Upon data collection, we preprocessed and cleaned the data to make sure the
data was ready for analysis. Once we had gotten this data ready, we trained a
model on the preprocessed data using machine learning techniques. The
model developed the ability to spot data patterns that indicated high or low
yields.
We then evaluated the model using a variety of metrics, such as mean
absolute error and mean squared error to get an assessment of the model's
performance.
6. Tools
NumPy
Pandas
scikit-learn:
Seaborn
Matplotlib
In addition to the frameworks, algorithms which were also implemented in our program are:
OneHotEncoder
MinMaxScaler
train_test_split
The machine learning algorithm eventually used for our machine learning model is the:
Decision Tree Regressor Model, which is a type of machine learning model that can be used for
regression tasks (predicting continuous numeric values), They work by creating a tree-like model
of decisions based on the features of the data, with the goal of predicting the target value (in
this case, Crop Yield) as accurately as possible.

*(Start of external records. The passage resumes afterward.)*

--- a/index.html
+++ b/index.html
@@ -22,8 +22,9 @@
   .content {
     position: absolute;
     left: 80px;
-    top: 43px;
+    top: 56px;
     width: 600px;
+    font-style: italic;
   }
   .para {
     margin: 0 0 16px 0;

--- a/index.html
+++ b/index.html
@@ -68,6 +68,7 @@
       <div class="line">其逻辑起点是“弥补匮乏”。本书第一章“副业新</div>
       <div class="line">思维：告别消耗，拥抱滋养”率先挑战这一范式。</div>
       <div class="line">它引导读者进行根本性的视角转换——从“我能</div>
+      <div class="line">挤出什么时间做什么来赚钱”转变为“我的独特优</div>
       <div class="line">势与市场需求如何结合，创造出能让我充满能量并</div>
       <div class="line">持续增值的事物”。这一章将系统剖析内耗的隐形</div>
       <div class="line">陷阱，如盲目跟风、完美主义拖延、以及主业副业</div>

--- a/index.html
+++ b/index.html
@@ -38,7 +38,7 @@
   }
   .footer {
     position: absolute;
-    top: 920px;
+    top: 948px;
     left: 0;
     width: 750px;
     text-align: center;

7. Recommendations & Conclusion
F. RECOMMENDATIONS
Based on the limitations of this project, we recommend the following:
High Quality Data collection
Higher Model complexity: To capture the full complexity of the factors that
affect crop yields, it may be necessary to use more complex models. However,
care should be taken to avoid overfitting, which can lead to poor performance
on new, unseen data.
Additional data to account for External factors
Minimized Human error
Testing and validation: It is important to thoroughly test and validate the
model on new, unseen data to ensure that it is accurate and reliable. This may
require collecting additional data for this purpose or using techniques such as
cross-validation.
8. Summary/ Conclusion
In this study, we demonstrated an AI software that forecasts a crop's yield based on
information about the crop's yields in previous years and under various climatic conditions.

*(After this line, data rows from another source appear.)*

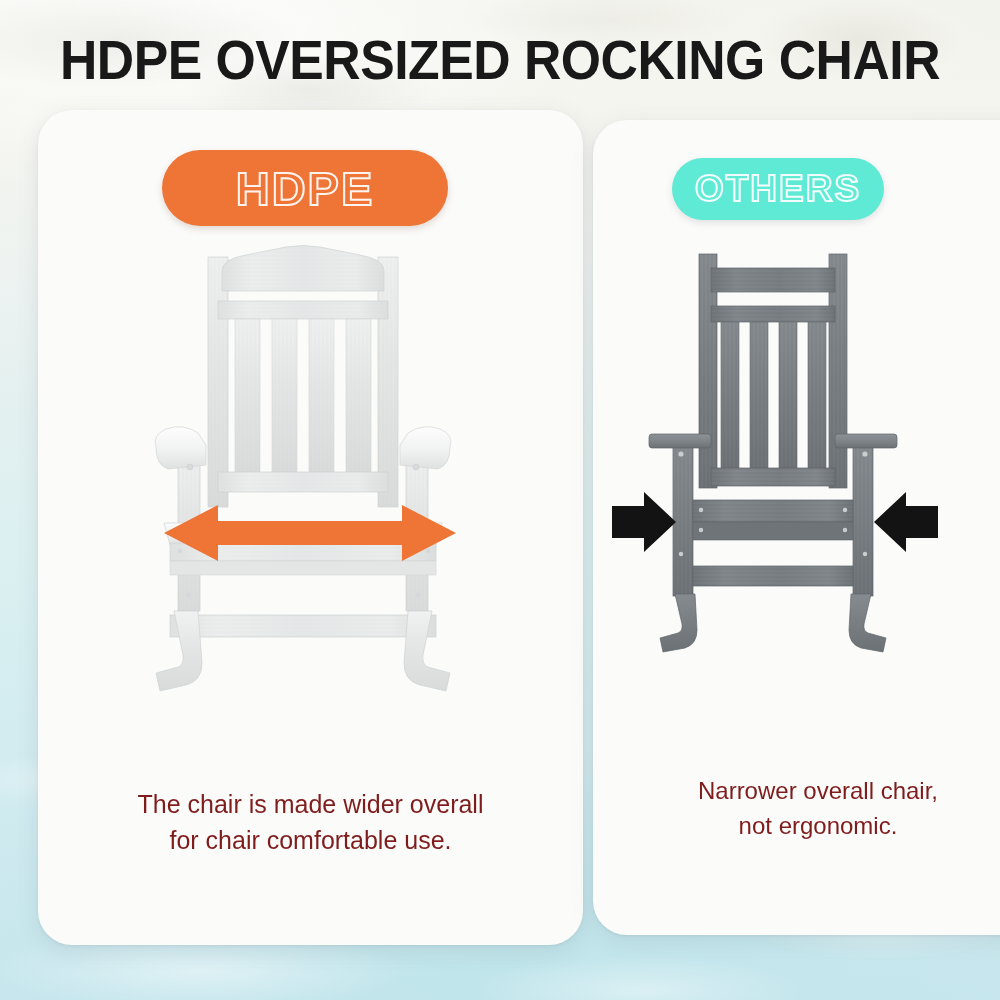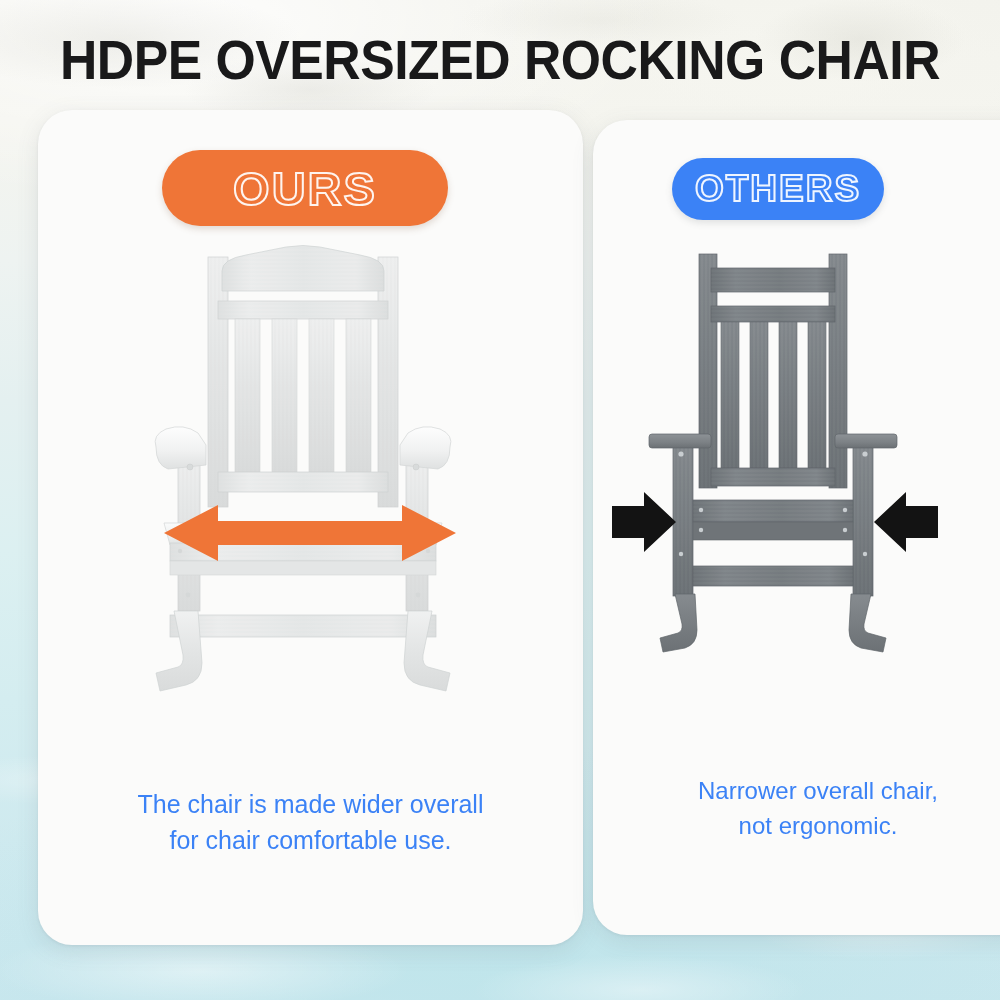--- a/index.html
+++ b/index.html
@@ -242,7 +242,7 @@
   </svg>
 </div>
 
-<div class="badge badge-ours">OURS</div>
+<div class="badge badge-ours">HDPE</div>
 
 <div class="caption caption-ours">
   <div>The chair is made wider overall</div>

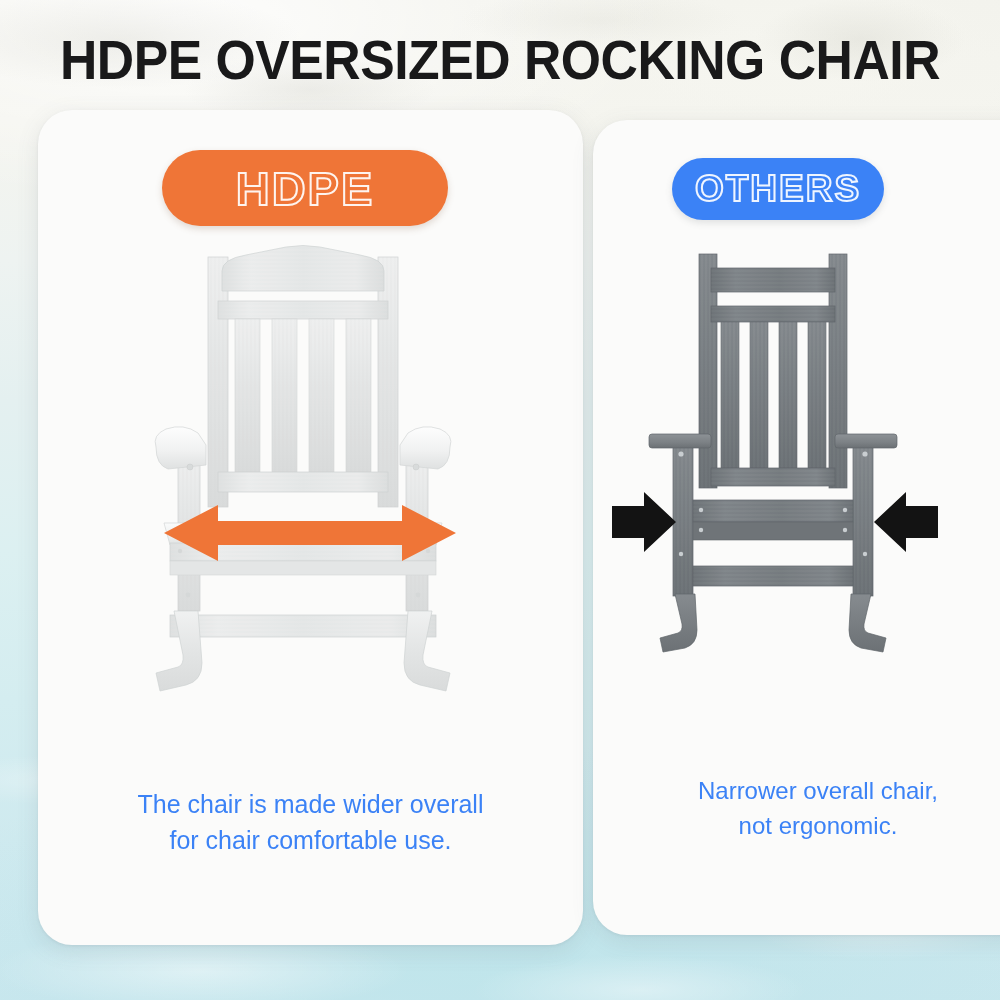--- a/index.html
+++ b/index.html
@@ -110,7 +110,7 @@
     top: 158px;
     width: 212px;
     height: 62px;
-    background: #3b82f6;
+    background: #5eead4;
     font-size: 37px;
     box-shadow: 0 3px 7px rgba(90,95,100,0.16);
   }

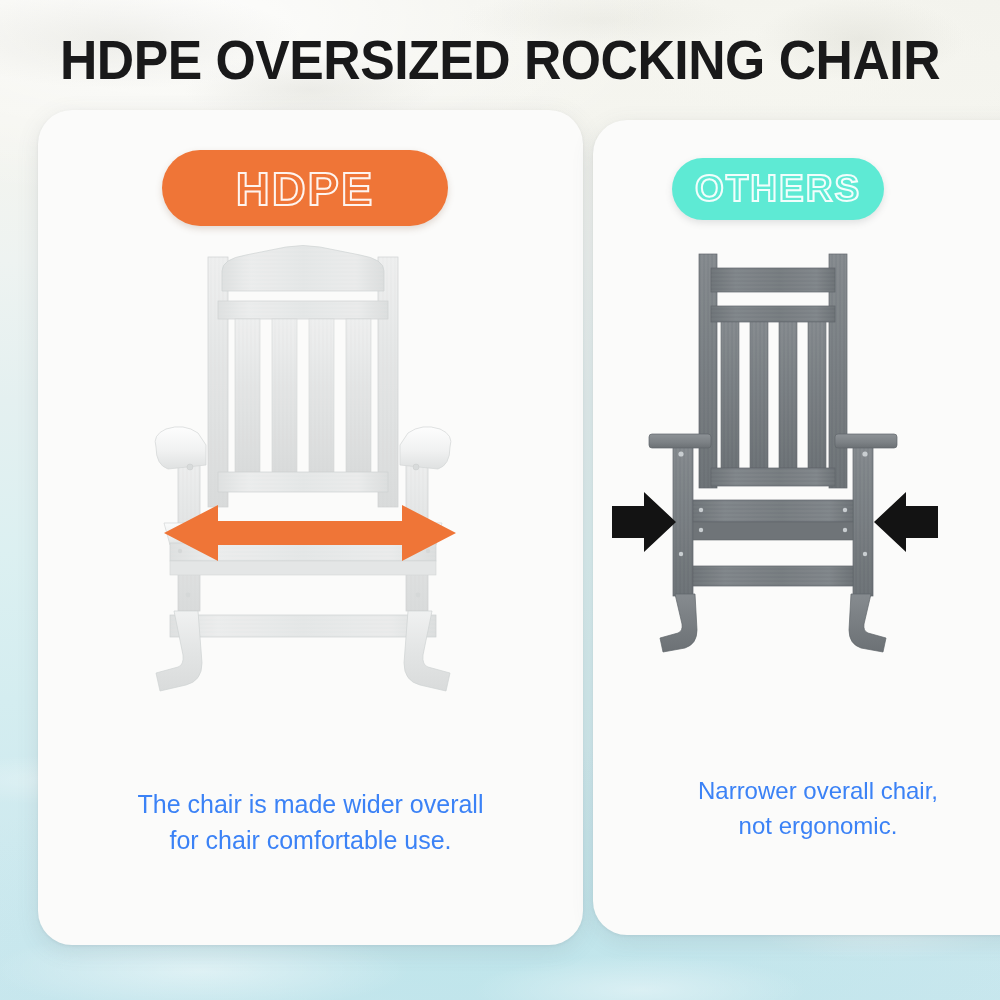--- a/index.html
+++ b/index.html
@@ -119,7 +119,7 @@
   .caption {
     position: absolute;
     text-align: center;
-    color: #3b82f6;
+    color: #7f1d1d;
     font-size: 25px;
     line-height: 1.45;
     font-family: "Liberation Sans", sans-serif;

We gathered a sizable dataset of yield data and trained a model on it using machine learning
techniques. The algorithm developed the ability to spot patterns in the data that indicated
high or low yields and then used these patterns to forecast outcomes for fresh, unforeseen
data.
With a mean absolute error of about 3% and a mean squared error of about 4%, we discovered
that the model was capable of producing reliable predictions. However, the availability and
caliber of the data, the generalizability of the model, and the model's complexity were some
of the project's drawbacks. We also highlighted human error and outside variables that may
have an impact on crop yields as potential causes of model inaccuracy.

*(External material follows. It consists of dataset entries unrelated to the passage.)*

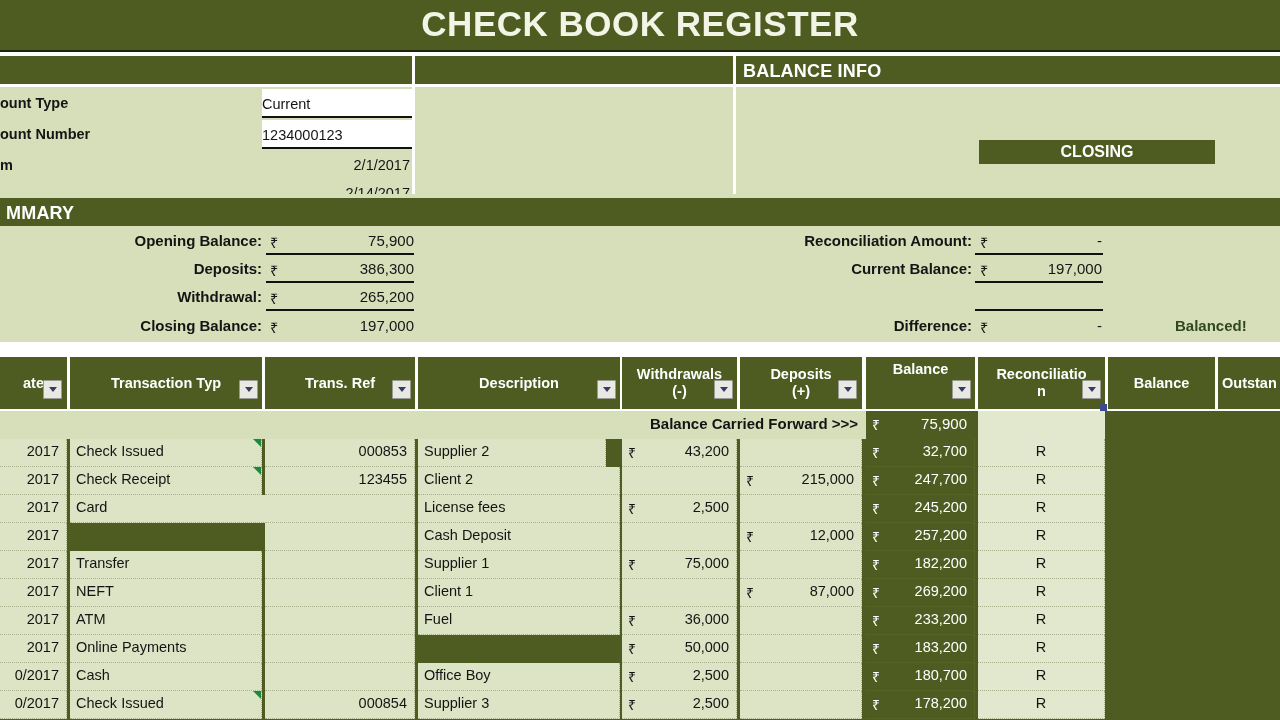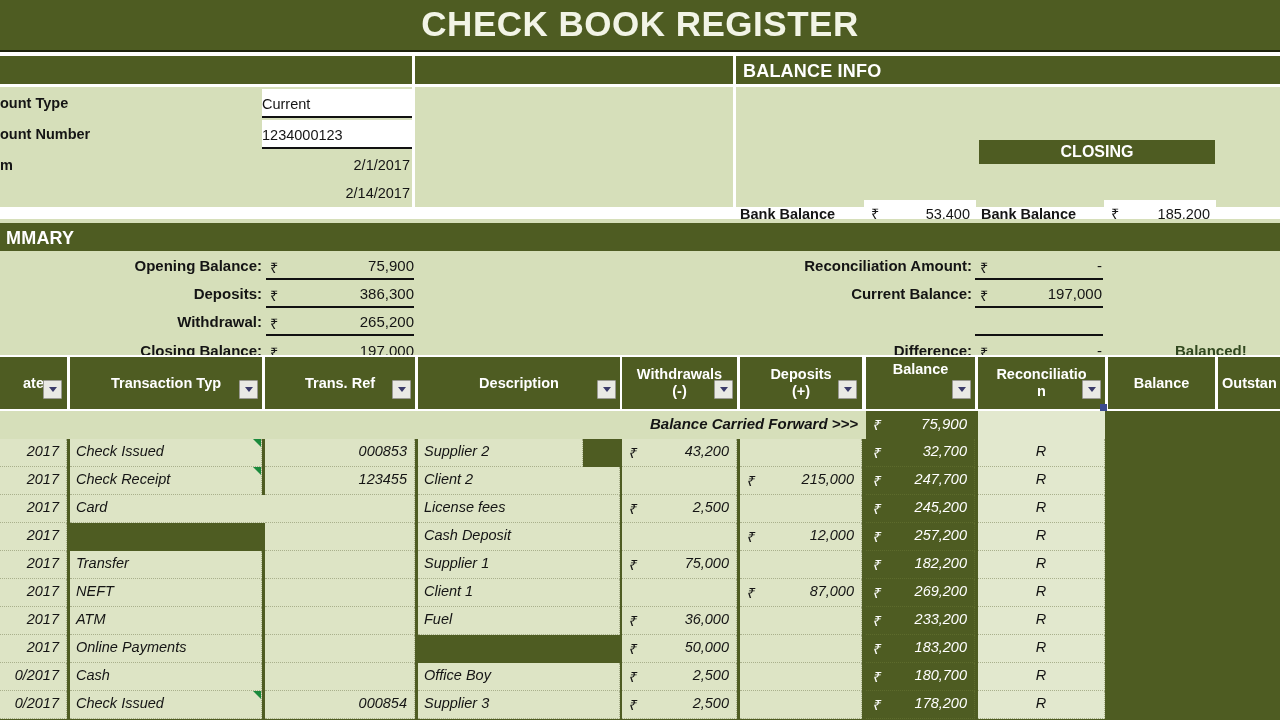--- a/index.html
+++ b/index.html
@@ -57,7 +57,7 @@
   }
 
   
-  .summary-band { position: absolute; left: 0; top: 219px; width: 1280px; height: 148px; background: #D6DFBA; }
+  .summary-band { position: absolute; left: 0; top: 194px; width: 1280px; height: 148px; background: #D6DFBA; }
   .sum-row-lbl { position: absolute; font-size: 15px; font-weight: bold; color:#141414; text-align: right; white-space: nowrap; }
   .rupee { position: absolute; font-size: 14.5px; color:#141414; }
   .sum-amt { position: absolute; font-size: 15px; color:#141414; text-align: right; white-space: nowrap; }

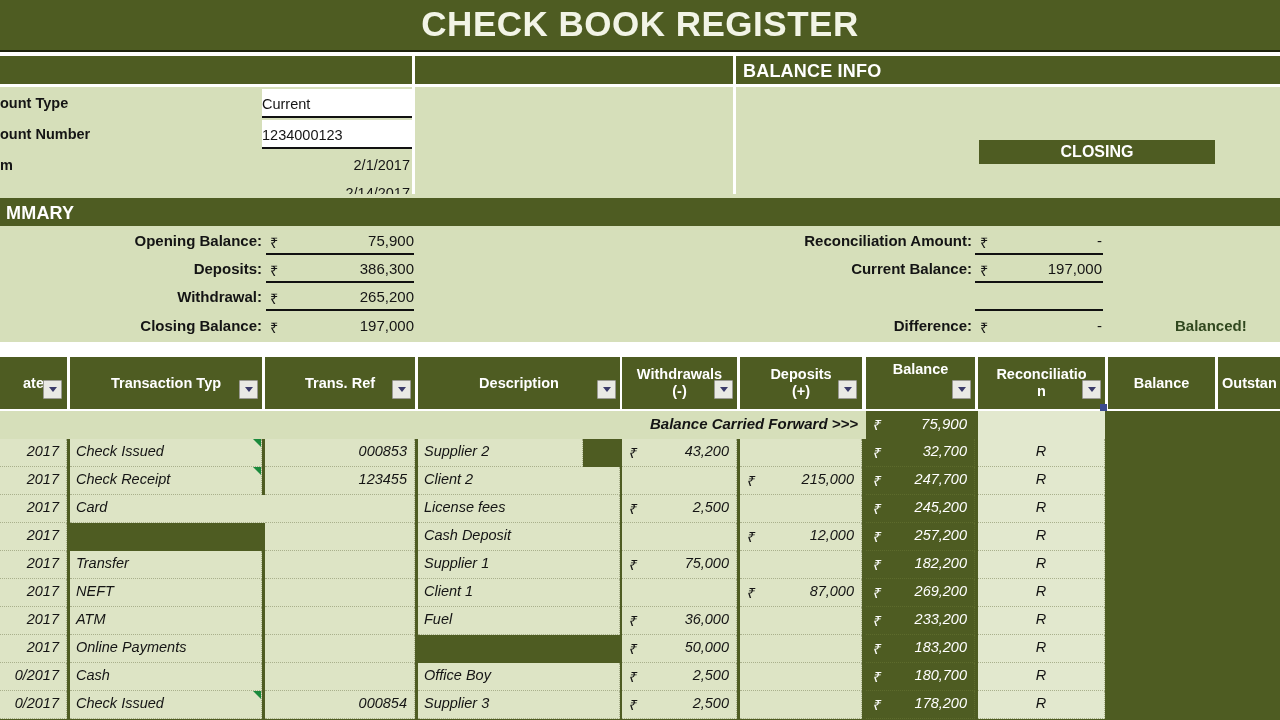--- a/index.html
+++ b/index.html
@@ -83,7 +83,7 @@
   }
 
   
-  .tbody { position: absolute; left: 0; top: 411px; width: 1280px; height: 309px; background: #4E5C22; font-style: italic; }
+  .tbody { position: absolute; left: 0; top: 411px; width: 1280px; height: 309px; background: #4E5C22; }
   .bcf-row { position: absolute; left: 0; top: 0; width: 1280px; height: 28px; }
   .bcf-bg { position: absolute; background: #D6DFBA; height: 28px; top: 0; }
   .bcf-lbl {

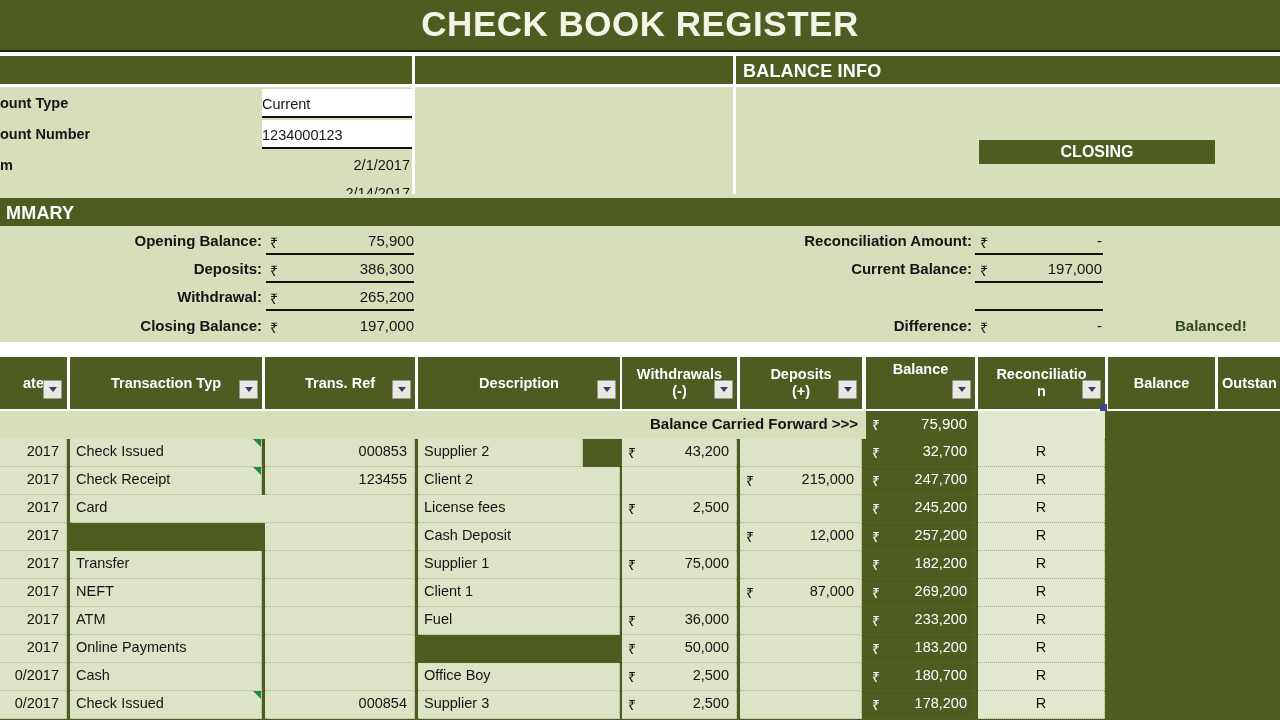--- a/index.html
+++ b/index.html
@@ -310,7 +310,7 @@
           <div class="dcell " style="left: 265px; width: 150px;">
             <span class="t-r">000853</span>
           </div>
-          <div class="dcell " style="left: 418px; width: 165px;">
+          <div class="dcell " style="left: 418px; width: 188px;">
             <span class="t">Supplier 2</span>
           </div>
           <div class="dcell " style="left: 622px; width: 115px;">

In conclusion, this experiment shows how AI has the potential to be an effective tool for
predicting crop yields. But there is still potential for development in terms of the model's
accuracy and dependability. It might be possible to use more complex models, include more
information on outside influences, and improve quality control procedures in the future to
solve some of the constraints of this study. Additionally, it may be useful to explore the use of
AI in other aspects of agriculture, such as optimizing crop management practices or
predicting the impact of climate change on crop yields.